» **Work request**:
Read the data that follows. Then repeat it exactly.

Stored data entries
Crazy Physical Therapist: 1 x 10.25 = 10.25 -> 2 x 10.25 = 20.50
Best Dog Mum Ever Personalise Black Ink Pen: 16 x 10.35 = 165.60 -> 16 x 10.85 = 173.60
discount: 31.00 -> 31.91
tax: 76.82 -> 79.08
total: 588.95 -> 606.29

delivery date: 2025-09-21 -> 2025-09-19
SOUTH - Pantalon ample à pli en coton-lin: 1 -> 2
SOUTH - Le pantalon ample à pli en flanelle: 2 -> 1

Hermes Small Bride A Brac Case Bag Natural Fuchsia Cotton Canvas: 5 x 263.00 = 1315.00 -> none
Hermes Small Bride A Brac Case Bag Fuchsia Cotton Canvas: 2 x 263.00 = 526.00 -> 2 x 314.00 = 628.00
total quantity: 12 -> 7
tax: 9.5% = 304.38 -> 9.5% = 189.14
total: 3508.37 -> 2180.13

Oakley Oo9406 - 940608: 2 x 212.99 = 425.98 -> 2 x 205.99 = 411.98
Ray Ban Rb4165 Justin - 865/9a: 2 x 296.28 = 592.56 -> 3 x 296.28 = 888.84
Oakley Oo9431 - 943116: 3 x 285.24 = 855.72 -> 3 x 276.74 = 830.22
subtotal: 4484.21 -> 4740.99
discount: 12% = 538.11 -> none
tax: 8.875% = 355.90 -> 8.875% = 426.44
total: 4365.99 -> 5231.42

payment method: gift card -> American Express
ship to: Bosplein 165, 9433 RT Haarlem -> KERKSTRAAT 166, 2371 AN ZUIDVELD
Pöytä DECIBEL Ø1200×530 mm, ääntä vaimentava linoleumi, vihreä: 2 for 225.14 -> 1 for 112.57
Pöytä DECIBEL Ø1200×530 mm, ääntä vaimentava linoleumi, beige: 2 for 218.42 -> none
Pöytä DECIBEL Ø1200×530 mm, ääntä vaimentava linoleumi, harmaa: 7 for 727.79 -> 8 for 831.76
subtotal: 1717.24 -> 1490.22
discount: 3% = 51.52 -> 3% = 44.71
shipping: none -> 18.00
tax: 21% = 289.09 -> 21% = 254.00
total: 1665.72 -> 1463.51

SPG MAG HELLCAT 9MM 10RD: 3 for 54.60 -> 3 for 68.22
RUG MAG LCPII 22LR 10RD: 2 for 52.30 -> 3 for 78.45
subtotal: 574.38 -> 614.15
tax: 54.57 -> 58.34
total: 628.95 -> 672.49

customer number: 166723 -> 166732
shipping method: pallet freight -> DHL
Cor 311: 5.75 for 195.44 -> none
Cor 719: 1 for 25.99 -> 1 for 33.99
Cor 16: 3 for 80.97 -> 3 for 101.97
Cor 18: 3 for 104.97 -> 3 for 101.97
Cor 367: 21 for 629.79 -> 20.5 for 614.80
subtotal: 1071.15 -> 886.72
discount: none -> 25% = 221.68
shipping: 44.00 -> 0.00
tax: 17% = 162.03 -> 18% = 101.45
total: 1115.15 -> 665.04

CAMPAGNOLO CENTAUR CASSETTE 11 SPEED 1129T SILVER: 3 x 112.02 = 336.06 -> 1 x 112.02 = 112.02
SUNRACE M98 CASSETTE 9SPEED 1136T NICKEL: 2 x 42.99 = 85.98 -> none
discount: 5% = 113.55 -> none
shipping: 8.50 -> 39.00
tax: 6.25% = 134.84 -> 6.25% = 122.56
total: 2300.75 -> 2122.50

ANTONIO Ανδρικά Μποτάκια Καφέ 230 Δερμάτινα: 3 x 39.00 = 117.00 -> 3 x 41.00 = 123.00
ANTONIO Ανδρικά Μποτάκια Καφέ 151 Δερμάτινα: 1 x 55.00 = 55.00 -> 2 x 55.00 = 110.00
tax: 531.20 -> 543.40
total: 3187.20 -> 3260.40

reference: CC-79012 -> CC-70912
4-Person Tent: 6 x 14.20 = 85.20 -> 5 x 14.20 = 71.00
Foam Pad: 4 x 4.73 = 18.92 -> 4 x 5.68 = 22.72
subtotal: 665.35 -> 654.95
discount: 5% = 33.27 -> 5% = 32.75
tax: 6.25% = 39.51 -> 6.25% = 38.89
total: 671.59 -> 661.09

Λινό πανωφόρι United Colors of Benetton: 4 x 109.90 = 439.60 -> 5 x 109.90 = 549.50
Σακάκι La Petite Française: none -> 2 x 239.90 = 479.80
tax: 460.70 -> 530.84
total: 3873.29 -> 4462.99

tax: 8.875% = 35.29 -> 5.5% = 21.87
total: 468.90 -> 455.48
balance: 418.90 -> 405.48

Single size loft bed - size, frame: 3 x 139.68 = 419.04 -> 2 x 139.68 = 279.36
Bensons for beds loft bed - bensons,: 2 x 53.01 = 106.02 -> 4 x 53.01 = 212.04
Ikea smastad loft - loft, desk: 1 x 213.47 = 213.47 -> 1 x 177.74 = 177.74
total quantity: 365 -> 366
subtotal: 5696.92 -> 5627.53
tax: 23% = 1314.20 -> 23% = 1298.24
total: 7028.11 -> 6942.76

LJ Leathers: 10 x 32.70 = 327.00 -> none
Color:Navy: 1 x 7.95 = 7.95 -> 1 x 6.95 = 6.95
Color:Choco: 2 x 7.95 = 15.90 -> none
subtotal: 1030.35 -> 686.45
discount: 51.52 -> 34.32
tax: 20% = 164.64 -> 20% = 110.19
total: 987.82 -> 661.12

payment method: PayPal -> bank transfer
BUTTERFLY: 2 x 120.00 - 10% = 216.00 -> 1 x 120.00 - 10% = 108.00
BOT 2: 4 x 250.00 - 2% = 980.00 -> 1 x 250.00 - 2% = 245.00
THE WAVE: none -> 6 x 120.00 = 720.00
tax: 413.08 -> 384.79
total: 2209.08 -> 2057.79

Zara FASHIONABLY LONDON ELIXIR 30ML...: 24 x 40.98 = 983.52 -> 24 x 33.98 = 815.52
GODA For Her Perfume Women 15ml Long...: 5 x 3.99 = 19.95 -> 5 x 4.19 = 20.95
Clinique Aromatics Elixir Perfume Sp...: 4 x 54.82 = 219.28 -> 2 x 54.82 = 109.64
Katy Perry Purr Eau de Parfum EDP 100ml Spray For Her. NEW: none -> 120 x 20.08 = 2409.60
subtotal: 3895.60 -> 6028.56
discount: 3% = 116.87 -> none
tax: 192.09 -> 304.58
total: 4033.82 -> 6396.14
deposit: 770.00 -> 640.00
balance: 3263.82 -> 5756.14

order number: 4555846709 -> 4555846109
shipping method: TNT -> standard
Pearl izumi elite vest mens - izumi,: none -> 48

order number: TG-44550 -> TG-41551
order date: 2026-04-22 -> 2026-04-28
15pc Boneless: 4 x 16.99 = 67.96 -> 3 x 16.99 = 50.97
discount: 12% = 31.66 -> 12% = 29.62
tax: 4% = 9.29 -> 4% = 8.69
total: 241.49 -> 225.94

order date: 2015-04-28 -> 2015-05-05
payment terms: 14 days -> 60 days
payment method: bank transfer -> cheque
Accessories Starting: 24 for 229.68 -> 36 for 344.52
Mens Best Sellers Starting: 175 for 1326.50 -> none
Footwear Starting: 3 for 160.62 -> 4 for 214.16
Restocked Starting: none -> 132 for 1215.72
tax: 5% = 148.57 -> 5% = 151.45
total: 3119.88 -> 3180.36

» **Response box**:
Crazy Physical Therapist: 1 x 10.25 = 10.25 -> 2 x 10.25 = 20.50
Best Dog Mum Ever Personalise Black Ink Pen: 16 x 10.35 = 165.60 -> 16 x 10.85 = 173.60
discount: 31.00 -> 31.91
tax: 76.82 -> 79.08
total: 588.95 -> 606.29

delivery date: 2025-09-21 -> 2025-09-19
SOUTH - Pantalon ample à pli en coton-lin: 1 -> 2
SOUTH - Le pantalon ample à pli en flanelle: 2 -> 1

Hermes Small Bride A Brac Case Bag Natural Fuchsia Cotton Canvas: 5 x 263.00 = 1315.00 -> none
Hermes Small Bride A Brac Case Bag Fuchsia Cotton Canvas: 2 x 263.00 = 526.00 -> 2 x 314.00 = 628.00
total quantity: 12 -> 7
tax: 9.5% = 304.38 -> 9.5% = 189.14
total: 3508.37 -> 2180.13

Oakley Oo9406 - 940608: 2 x 212.99 = 425.98 -> 2 x 205.99 = 411.98
Ray Ban Rb4165 Justin - 865/9a: 2 x 296.28 = 592.56 -> 3 x 296.28 = 888.84
Oakley Oo9431 - 943116: 3 x 285.24 = 855.72 -> 3 x 276.74 = 830.22
subtotal: 4484.21 -> 4740.99
discount: 12% = 538.11 -> none
tax: 8.875% = 355.90 -> 8.875% = 426.44
total: 4365.99 -> 5231.42

payment method: gift card -> American Express
ship to: Bosplein 165, 9433 RT Haarlem -> KERKSTRAAT 166, 2371 AN ZUIDVELD
Pöytä DECIBEL Ø1200×530 mm, ääntä vaimentava linoleumi, vihreä: 2 for 225.14 -> 1 for 112.57
Pöytä DECIBEL Ø1200×530 mm, ääntä vaimentava linoleumi, beige: 2 for 218.42 -> none
Pöytä DECIBEL Ø1200×530 mm, ääntä vaimentava linoleumi, harmaa: 7 for 727.79 -> 8 for 831.76
subtotal: 1717.24 -> 1490.22
discount: 3% = 51.52 -> 3% = 44.71
shipping: none -> 18.00
tax: 21% = 289.09 -> 21% = 254.00
total: 1665.72 -> 1463.51

SPG MAG HELLCAT 9MM 10RD: 3 for 54.60 -> 3 for 68.22
RUG MAG LCPII 22LR 10RD: 2 for 52.30 -> 3 for 78.45
subtotal: 574.38 -> 614.15
tax: 54.57 -> 58.34
total: 628.95 -> 672.49

customer number: 166723 -> 166732
shipping method: pallet freight -> DHL
Cor 311: 5.75 for 195.44 -> none
Cor 719: 1 for 25.99 -> 1 for 33.99
Cor 16: 3 for 80.97 -> 3 for 101.97
Cor 18: 3 for 104.97 -> 3 for 101.97
Cor 367: 21 for 629.79 -> 20.5 for 614.80
subtotal: 1071.15 -> 886.72
discount: none -> 25% = 221.68
shipping: 44.00 -> 0.00
tax: 17% = 162.03 -> 18% = 101.45
total: 1115.15 -> 665.04

CAMPAGNOLO CENTAUR CASSETTE 11 SPEED 1129T SILVER: 3 x 112.02 = 336.06 -> 1 x 112.02 = 112.02
SUNRACE M98 CASSETTE 9SPEED 1136T NICKEL: 2 x 42.99 = 85.98 -> none
discount: 5% = 113.55 -> none
shipping: 8.50 -> 39.00
tax: 6.25% = 134.84 -> 6.25% = 122.56
total: 2300.75 -> 2122.50

ANTONIO Ανδρικά Μποτάκια Καφέ 230 Δερμάτινα: 3 x 39.00 = 117.00 -> 3 x 41.00 = 123.00
ANTONIO Ανδρικά Μποτάκια Καφέ 151 Δερμάτινα: 1 x 55.00 = 55.00 -> 2 x 55.00 = 110.00
tax: 531.20 -> 543.40
total: 3187.20 -> 3260.40

reference: CC-79012 -> CC-70912
4-Person Tent: 6 x 14.20 = 85.20 -> 5 x 14.20 = 71.00
Foam Pad: 4 x 4.73 = 18.92 -> 4 x 5.68 = 22.72
subtotal: 665.35 -> 654.95
discount: 5% = 33.27 -> 5% = 32.75
tax: 6.25% = 39.51 -> 6.25% = 38.89
total: 671.59 -> 661.09

Λινό πανωφόρι United Colors of Benetton: 4 x 109.90 = 439.60 -> 5 x 109.90 = 549.50
Σακάκι La Petite Française: none -> 2 x 239.90 = 479.80
tax: 460.70 -> 530.84
total: 3873.29 -> 4462.99

tax: 8.875% = 35.29 -> 5.5% = 21.87
total: 468.90 -> 455.48
balance: 418.90 -> 405.48

Single size loft bed - size, frame: 3 x 139.68 = 419.04 -> 2 x 139.68 = 279.36
Bensons for beds loft bed - bensons,: 2 x 53.01 = 106.02 -> 4 x 53.01 = 212.04
Ikea smastad loft - loft, desk: 1 x 213.47 = 213.47 -> 1 x 177.74 = 177.74
total quantity: 365 -> 366
subtotal: 5696.92 -> 5627.53
tax: 23% = 1314.20 -> 23% = 1298.24
total: 7028.11 -> 6942.76

LJ Leathers: 10 x 32.70 = 327.00 -> none
Color:Navy: 1 x 7.95 = 7.95 -> 1 x 6.95 = 6.95
Color:Choco: 2 x 7.95 = 15.90 -> none
subtotal: 1030.35 -> 686.45
discount: 51.52 -> 34.32
tax: 20% = 164.64 -> 20% = 110.19
total: 987.82 -> 661.12

payment method: PayPal -> bank transfer
BUTTERFLY: 2 x 120.00 - 10% = 216.00 -> 1 x 120.00 - 10% = 108.00
BOT 2: 4 x 250.00 - 2% = 980.00 -> 1 x 250.00 - 2% = 245.00
THE WAVE: none -> 6 x 120.00 = 720.00
tax: 413.08 -> 384.79
total: 2209.08 -> 2057.79

Zara FASHIONABLY LONDON ELIXIR 30ML...: 24 x 40.98 = 983.52 -> 24 x 33.98 = 815.52
GODA For Her Perfume Women 15ml Long...: 5 x 3.99 = 19.95 -> 5 x 4.19 = 20.95
Clinique Aromatics Elixir Perfume Sp...: 4 x 54.82 = 219.28 -> 2 x 54.82 = 109.64
Katy Perry Purr Eau de Parfum EDP 100ml Spray For Her. NEW: none -> 120 x 20.08 = 2409.60
subtotal: 3895.60 -> 6028.56
discount: 3% = 116.87 -> none
tax: 192.09 -> 304.58
total: 4033.82 -> 6396.14
deposit: 770.00 -> 640.00
balance: 3263.82 -> 5756.14

order number: 4555846709 -> 4555846109
shipping method: TNT -> standard
Pearl izumi elite vest mens - izumi,: none -> 48

order number: TG-44550 -> TG-41551
order date: 2026-04-22 -> 2026-04-28
15pc Boneless: 4 x 16.99 = 67.96 -> 3 x 16.99 = 50.97
discount: 12% = 31.66 -> 12% = 29.62
tax: 4% = 9.29 -> 4% = 8.69
total: 241.49 -> 225.94

order date: 2015-04-28 -> 2015-05-05
payment terms: 14 days -> 60 days
payment method: bank transfer -> cheque
Accessories Starting: 24 for 229.68 -> 36 for 344.52
Mens Best Sellers Starting: 175 for 1326.50 -> none
Footwear Starting: 3 for 160.62 -> 4 for 214.16
Restocked Starting: none -> 132 for 1215.72
tax: 5% = 148.57 -> 5% = 151.45
total: 3119.88 -> 3180.36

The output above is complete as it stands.